Requirement: Type out the whole listing again exactly, pictures omitted.
====
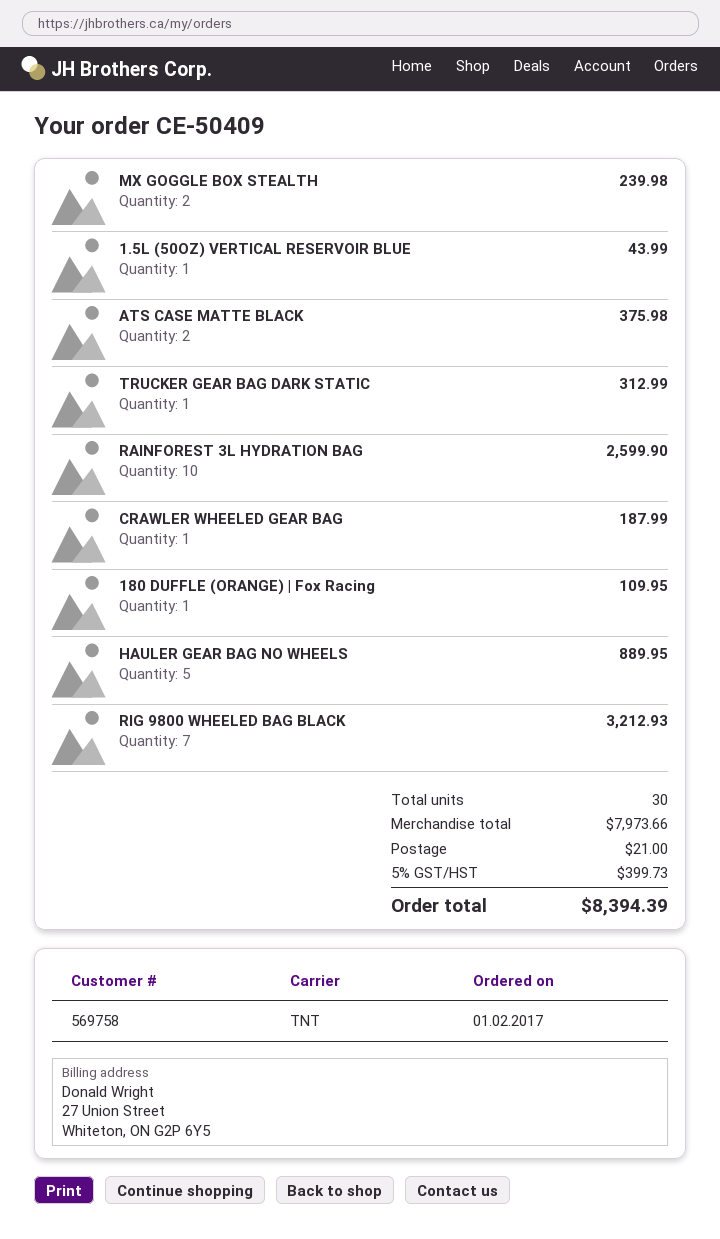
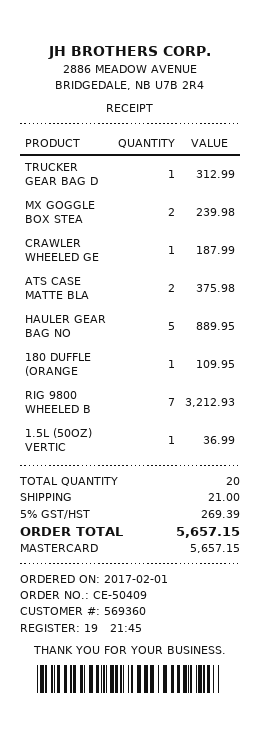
customer number: 569758 -> 569360
1.5L (50OZ) VERTICAL RESERVOIR BLUE: 1 for 43.99 -> 1 for 36.99
RAINFOREST 3L HYDRATION BAG: 10 for 2599.90 -> none
total quantity: 30 -> 20
tax: 5% = 399.73 -> 5% = 269.39
total: 8394.39 -> 5657.15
====
Result for this exercise:
customer number: 569758 -> 569360
1.5L (50OZ) VERTICAL RESERVOIR BLUE: 1 for 43.99 -> 1 for 36.99
RAINFOREST 3L HYDRATION BAG: 10 for 2599.90 -> none
total quantity: 30 -> 20
tax: 5% = 399.73 -> 5% = 269.39
total: 8394.39 -> 5657.15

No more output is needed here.